成吉思汗(一一六二至一二二七)是蒙古帝国的创始者,小时候名叫铁木真。一二〇六年统一蒙古所有部族,讨伐西夏、金,进攻中亚的花剌子模,一直到俄罗斯南部,打出了一个世界帝国,后人追尊成吉思汗庙号为太祖,第二代皇帝窝阔台为太宗,忽必烈被追尊为元世祖。

台北故宫员工告诉过我这个故事:“台北故宫有成吉思汗的画像,日本的相扑横纲曾经来看过,他们看到画像突然趴在地上开始膜拜,我们在现场的人都吓了一跳。”后来调阅资料才知道,二〇〇六年八月时,蒙古出身的相扑选手朝青龙曾在他成为“横纲”的最盛时期到访台北故宫。

日本大相扑到台湾巡回,这是战后的第一次。如果把日本占领台湾时期也算进去,距离上次来台已有七十年之久,共有四十位左右的日本相扑选手到台湾访问。选手到台湾以后,观光行程的第一站就是台北故宫,由当时的院长林曼丽接待,将四位蒙古出身的选手带到一个特别的房间,安排欣赏与蒙古相关的文物。这四个人当中,除了朝青龙,还有白鹏,当时他是“大关”,现在已经升至“横纲”了。身躯庞大的相扑选手趴在地上膜拜,对于信仰成吉思汗的蒙古人来说是天经地义的事情,但是对于周遭的人却感觉十分新奇。

元太祖半身像
元代 设色绢本
台北故宫博物院藏品
59.1×46.8cm

朝青龙的膜拜,从蒙古历史的角度来看,具有双重意义。过去在苏联政权的影响之下,蒙古人民共和国是社会主义国家体制,崇拜成吉思汗是被严格禁止的事情;虽然如此,蒙古人之间对于成吉思汗的情感是不会消失的。民主化以后的蒙古国在解禁之后,长期压抑的情感反而化为一股鼓动的力量,成吉思汗成为民族英雄。朝青龙和白鹏都正逢这个民主化的时代,如果是在社会主义教育下长大的五十岁以上那一辈,也许对于成吉思汗不会有那么强烈的反应。

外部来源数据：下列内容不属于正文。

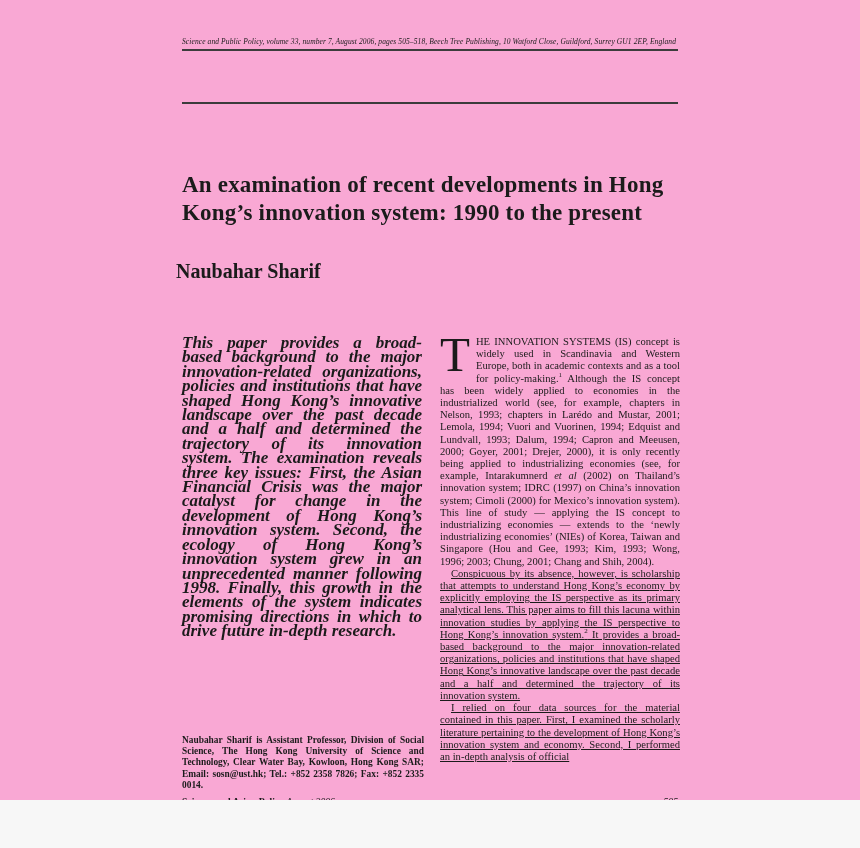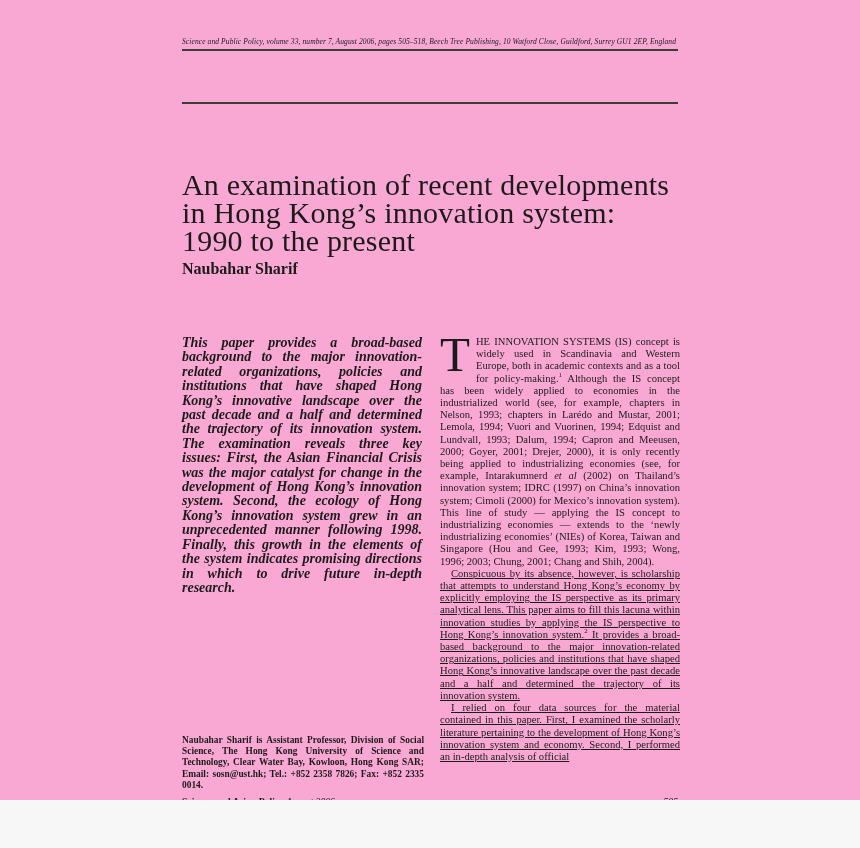--- a/index.html
+++ b/index.html
@@ -27,31 +27,31 @@
   .rule-mid { top: 102px; height: 2px; }
   
   .section-title {
     position: absolute; left: 180px; top: 54px;
     font-size: 38px; font-weight: bold; letter-spacing: 0.5px;
     line-height: 44px;
   }
   
   .article-title {
     position: absolute; left: 182px; top: 171px; width: 500px;
-    font-size: 30px; font-weight: normal; line-height: 28px;
+    font-size: 23px; font-weight: bold; line-height: 28px;
     letter-spacing: 0.2px;
   }
   .author {
-    position: absolute; left: 182px; top: 260px;
-    font-size: 16px; font-weight: bold;
+    position: absolute; left: 176px; top: 260px;
+    font-size: 20px; font-weight: bold;
   }
   
   .abstract {
     position: absolute; left: 182px; top: 336px; width: 240px;
-    font-size: 14px; font-weight: bold; font-style: italic;
+    font-size: 17px; font-weight: bold; font-style: italic;
     line-height: 14.4px; text-align: justify;
   }
   
   .main-col {
     position: absolute; left: 440px; top: 336px; width: 240px;
     font-size: 10.6px; line-height: 12.2px; text-align: justify;
   }
   .main-col p { margin: 0; }
   .main-col p.indented { text-indent: 11px; text-decoration: underline; }
   .dropcap {

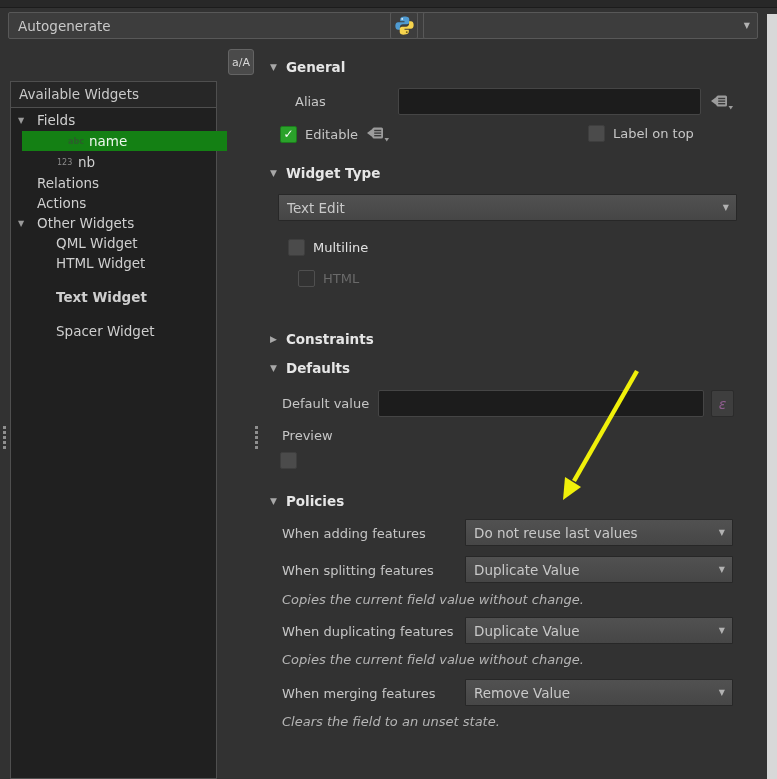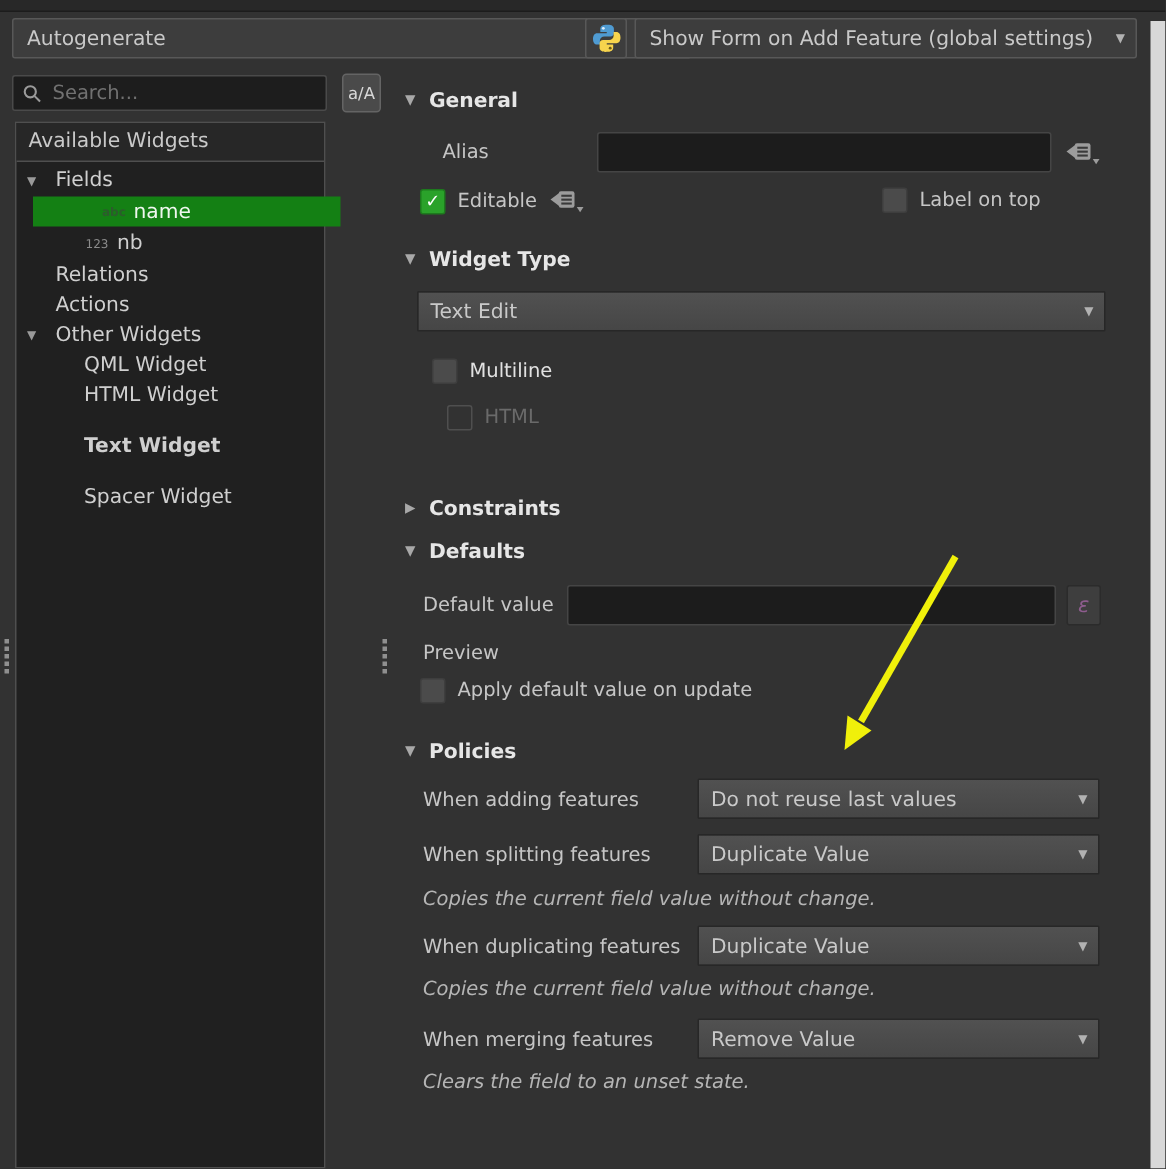--- a/index.html
+++ b/index.html
@@ -106,31 +106,23 @@
   <div class="py-btn">
     <svg width="21" height="21" viewBox="0 0 22 22">
       <path fill="#4f9bd2" d="M10.9 1.5c-2.6 0-4.4.9-4.4 2.9v2.2h4.5v.9H4.3c-1.9 0-2.9 1.6-2.9 4 0 2.3 1 3.9 2.9 3.9h1.9v-2.6c0-1.7 1.4-3 3.1-3h4.3c1.4 0 2.4-1 2.4-2.4V4.4c0-1.9-1.7-2.9-4.1-2.9z"></path>
       <circle fill="#ddeefb" cx="8.6" cy="4.1" r="1"></circle>
       <path fill="#f7d44d" d="M11.1 20.5c2.6 0 4.4-.9 4.4-2.9v-2.2H11v-.9h6.7c1.9 0 2.9-1.6 2.9-4 0-2.3-1-3.9-2.9-3.9h-1.9v2.6c0 1.7-1.4 3-3.1 3H8.4c-1.4 0-2.4 1-2.4 2.4v3.1c0 1.9 1.7 2.9 4.1 2.9z"></path>
       <circle fill="#6b5a17" cx="13.4" cy="17.9" r="1"></circle>
     </svg>
   </div>
 
   <div class="combo-top form-mode">
-    <span>Show Form on Add Feature (global settings)</span>
-    <span class="caret">▼</span>
-  </div>
-
-  <div class="search-box">
-    <svg width="13" height="13" viewBox="0 0 14 14">
-      <circle cx="5.6" cy="5.6" r="4" fill="none" stroke="#9a9a9a" stroke-width="1.5"></circle>
-      <line x1="8.7" y1="8.7" x2="12.6" y2="12.6" stroke="#9a9a9a" stroke-width="1.5"></line>
-    </svg>
-    <input placeholder="Search..." style="">
-  </div>
+    <span class="caret">▼</span>
+  </div>
+
   <div class="case-btn">
     <span>a/A</span>
   </div>
 
   <div class="panel">
     <div class="panel-header">Available Widgets</div>
     <div id="tree-rows">
         <div class="tree-row t-group" style="top: 28px;">
           <span class="tree-expander">▼</span>
           <span>Fields</span>
@@ -246,21 +238,20 @@
     <span>Defaults</span>
   </div>
   <div class="lbl" style="left:282px; top:396px;">Default value</div>
   <input class="txt-input" style="left: 378px; top: 390px; width: 326px; height: 27px;" value="">
   <div class="eps-btn">
     <span>ε</span>
   </div>
   <div class="lbl" style="left:282px; top:428px;">Preview</div>
   <div class="hrow" style="left:280px; top:452px;">
     <span class="cb"></span>
-    <span>Apply default value on update</span>
   </div>
 
   <div class="sec-header" style="left:270px; top:493px;">
     <span class="sec-tri">▼</span>
     <span>Policies</span>
   </div>
 
   <div class="lbl" style="left:282px; top:526px;">When adding features</div>
   <div class="combo-form" style="left:465px; top:519px; width:268px; height:27px;">
     <span>Do not reuse last values</span>

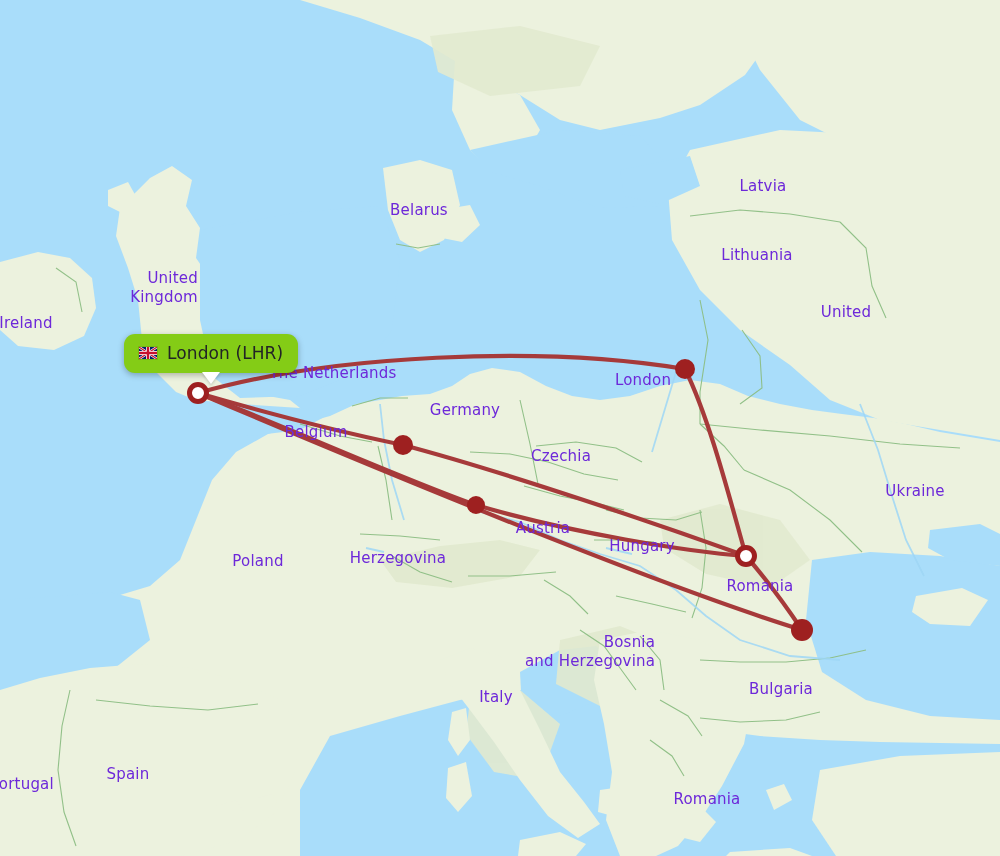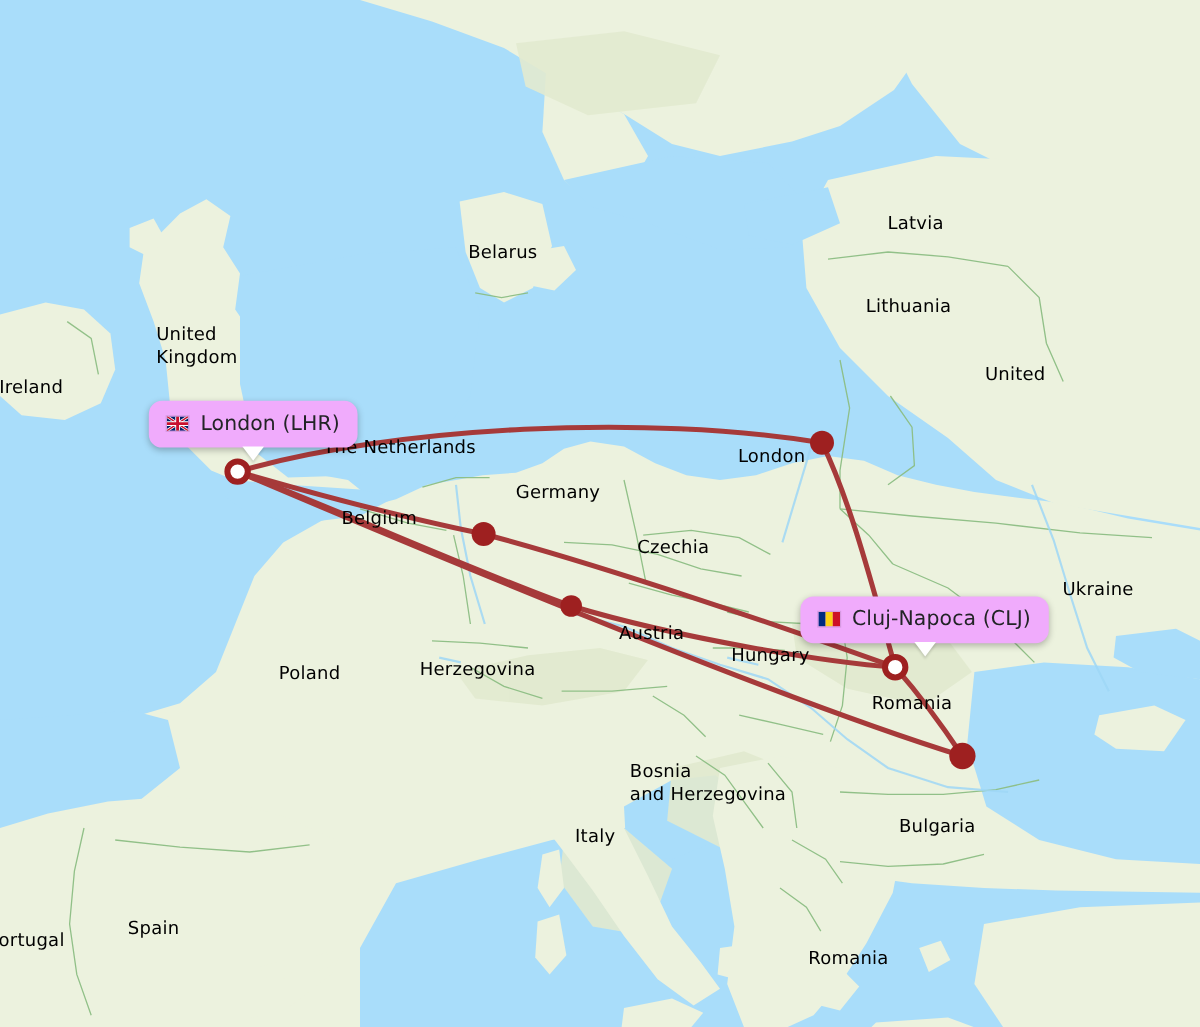--- a/index.html
+++ b/index.html
@@ -3,34 +3,34 @@
 <meta charset="utf-8">
 <style>
   html,body{margin:0;padding:0;background:#fff;}
   body{width:1000px;height:856px;overflow:hidden;
        font-family:"DejaVu Sans","Liberation Sans",sans-serif;}
   #map-root{position:relative;width:1000px;height:856px;overflow:hidden;background:#A9DDFA;}
   #map-svg{position:absolute;left:0;top:0;width:1000px;height:856px;display:block;}
 
   .country-label{
     position:absolute;
-    color:#000000;
+    color:#6d28d9;
     font-size:15px;
     font-weight:400;
     letter-spacing:0.2px;
     white-space:pre;
-    text-align:left;
+    text-align:right;
     transform:translate(-50%,-50%);
     pointer-events:none;
     line-height:1.25em;
   }
 
   .callout{
     position:absolute;
-    background:#f0abfc;
+    background:#84cc16;
     border-radius:11px;
     box-shadow:0 2px 6px rgba(0,0,0,0.28);
     padding:9px 15px 10px 14px;
     display:flex;
     align-items:center;
     gap:9px;
     white-space:nowrap;
   }
   .callout .ctext{
     font-size:17px;
@@ -236,23 +236,14 @@
       <rect width="60" height="40" fill="#012169"></rect>
       <path d="M0,0 L60,40 M60,0 L0,40" stroke="#FFFFFF" stroke-width="8"></path>
       <path d="M0,0 L60,40 M60,0 L0,40" stroke="#C8102E" stroke-width="4"></path>
       <path d="M30,0 V40 M0,20 H60" stroke="#FFFFFF" stroke-width="13"></path>
       <path d="M30,0 V40 M0,20 H60" stroke="#C8102E" stroke-width="8"></path>
     </svg>
     <span class="ctext">London (LHR)</span>
     <span class="tail"></span>
   </div>
 
-  <div class="callout" style="left:667px;top:497px">
-    <svg class="flag" viewBox="0 0 60 40">
-      <rect width="20" height="40" x="0" fill="#002B7F"></rect>
-      <rect width="20" height="40" x="20" fill="#FCD116"></rect>
-      <rect width="20" height="40" x="40" fill="#CE1126"></rect>
-    </svg>
-    <span class="ctext">Cluj-Napoca (CLJ)</span>
-    <span class="tail"></span>
-  </div>
 
 </div>
 
 </body></html>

成吉思汗的画像在台北故宫称为《元太祖像》,这幅画应该是完成于元代,但是却没有落款。元代没有画院,也没有纪录。究竟是谁画的,是在什么情况下画的,如何保留到今天,几乎没人知道。《元史·祭祀志》写到“至元十五年(一二七八年)和礼霍孙奉命画太祖肖像”,这是唯一的线索。和礼霍孙是元代的画师,擅长画人像,虽然也有人说是出自其他画家之手,但无法锁定特定的人。台北故宫除了有成吉思汗的画像外,还有蒙古帝国及元朝历代皇帝的画像,每一张的绘画手法都和成吉思汗画像相近,很可能出自同一位画家。

这幅画运用了当时西域的技法,与发展至宋朝的中国绘画相比较,可以看出色彩和笔触的不同。一般对于蒙古印象最深的就是野蛮的骑马民族,但包括成吉思汗像在内的这些画像,每个皇帝都是稳重知性的表情,穿着蒙古的传统服装。

一开始接触汉文化时,蒙古族的态度相当有趣,简单说就是“敬而远之”。一二七五年时蒙古将军伯颜率领大军包围南宋首都临安,也就是现在的杭州,元世祖忽必烈不流血开城,并没有在临安进行烧杀掠夺,而是把宫廷内大量的图书、书画、玉玺、祭祀用具等宝物用船运往首都大都。为庆祝攻下南宋,在大都举办文物展览会,包括迄今仍收藏在故宫的怀素《自叙帖》、孙过庭《书谱》等名作都在其中,这些名作留存在世,证明元朝没有随便处理文物。

成吉思汗、忽必烈对于中国文物的兴趣都不高,但是元朝第二位皇帝元成宗铁穆耳之父裕宗曾命其子孙学习汉文,而不是蒙古文。蒙古开始汉化,第三位皇帝武宗英年早逝,由他的弟弟仁宗即位。仁宗懂汉文,重新举办科举,积极启用汉人为官员,如赵孟等,台北故宫也收藏不少赵孟的书画。

元朝朝廷内分为两派,一派是认同汉文化派,另一派是坚持蒙古传统派,两派相争,但还是压不住汉化的趋势潮流。一方面蒙古人骑马的战斗力逐渐衰退,另一方面农民出身的朱元璋带领的反抗势力扩及全国,蒙古的王公贵族不听汉人官员的劝告,干脆丢下首都往北方逃走。说逃走可能太过简化,但是这也留给世人深刻的印象,元朝也没有就此消灭,“北元”在北方的蒙古高原继续存在,但却从中国历史上消失。

今日以汉族为主体的中国台湾和大陆,对于蒙古的元朝评价不低,这倒是超乎我的想象。元朝不但没有破坏文物,还振兴文化,不墨守旧习,积极学习西方文化等等面向,从现代的眼光看来,蒙古人的国家经营有其令人敬佩之处。